Come to think of it, do you remember a lot of mortgage brokers being carted off to jail because of those liar loans? I don't. So who knows if brokers taking part in this latest scam will pay a price.

I also don't remember any of the folks who filled out the liar loans applications being carted off to jail or even paying any fines or anything. Do you? So maybe the "buy and bail" folks of today will get away with this. Ya think?

Isn't it sad that this sort of stuff goes on? But even sadder that so many people get away with it.

Now you're probably thinking that there's just got to be a way that this sort of stuff can be prevented, especially after what we've all just gone through with the sub-prime crisis and subsequent disastrous general financial crisis. And you'd be right.

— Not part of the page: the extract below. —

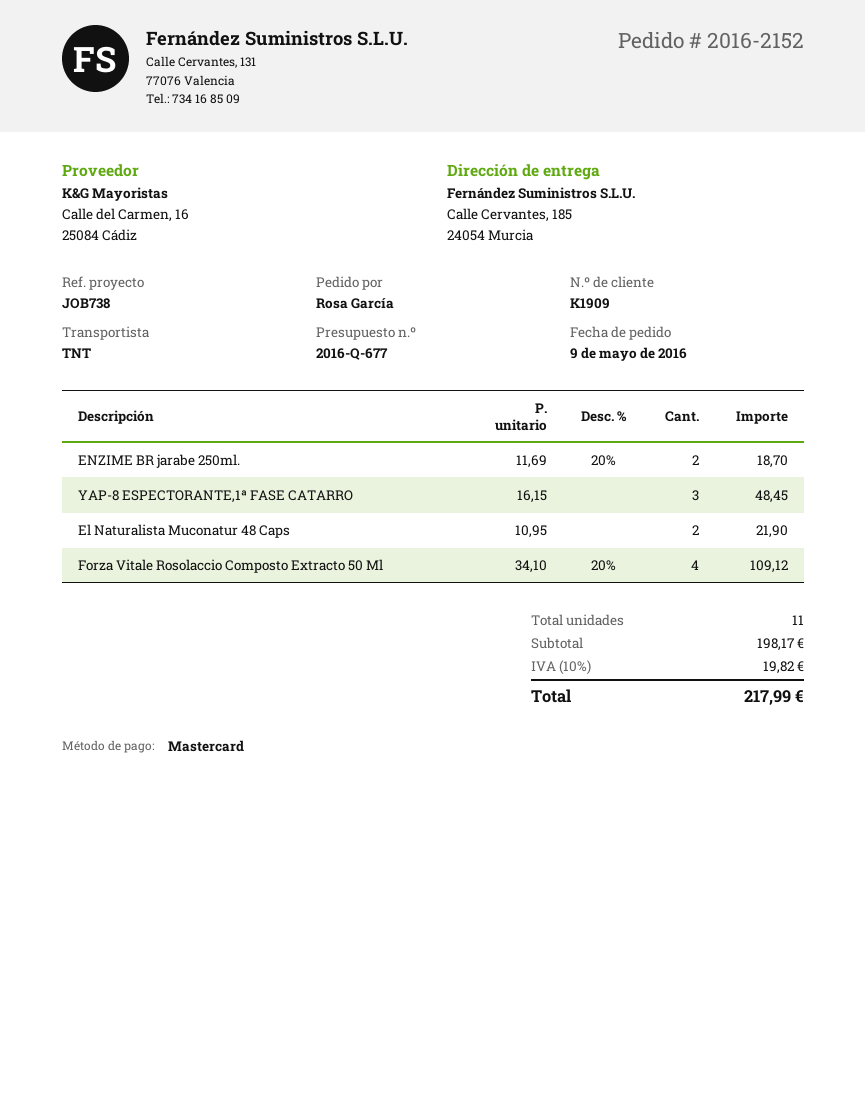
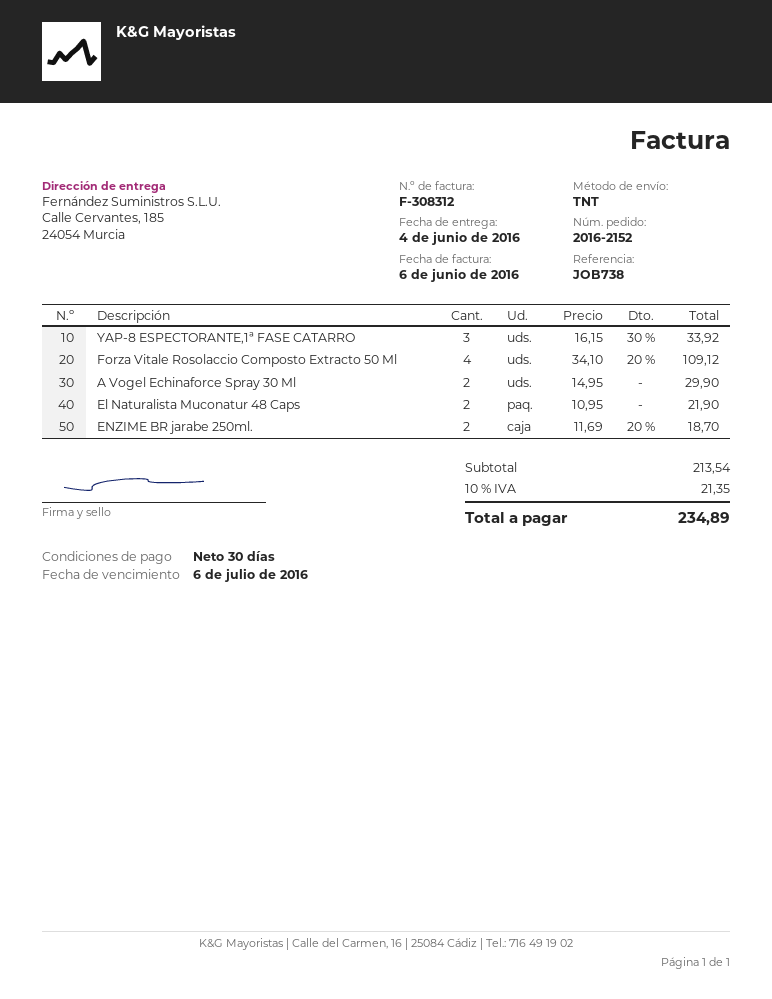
YAP-8 ESPECTORANTE,1ª FASE CATARRO: 3 x 16.15 = 48.45 -> 3 x 16.15 - 30% = 33.92
A Vogel Echinaforce Spray 30 Ml: none -> 2 x 14.95 = 29.90
subtotal: 198.17 -> 213.54
tax: 10% = 19.82 -> 10% = 21.35
total: 217.99 -> 234.89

What about all that financial regulatory reform we've been reading about? Well, I'd say we've got a good case here to test just how "reforming" that reform will turn out to be.

I mean, what will people claim who go through with this scam? Will they say that they really didn't intend to stop paying their old mortgages - really - until after they started paying the new one? Will anyone buy that argument? In fact, will banks who are looking at these new mortgage requests - who could easily find out that the applicants own an underwater mortgage - question these people before they grant a new mortgage?

Or let's say the current mortgage isn't underwater. Let's say the mortgage is just at a higher rate and that the house is barely more than the mortgage. Shouldn't the bank looking at the new application still be questioning these folks?

I'm hoping that this latest attempted scam is just too outrageous to succeed. But I'm not betting good money that it won't.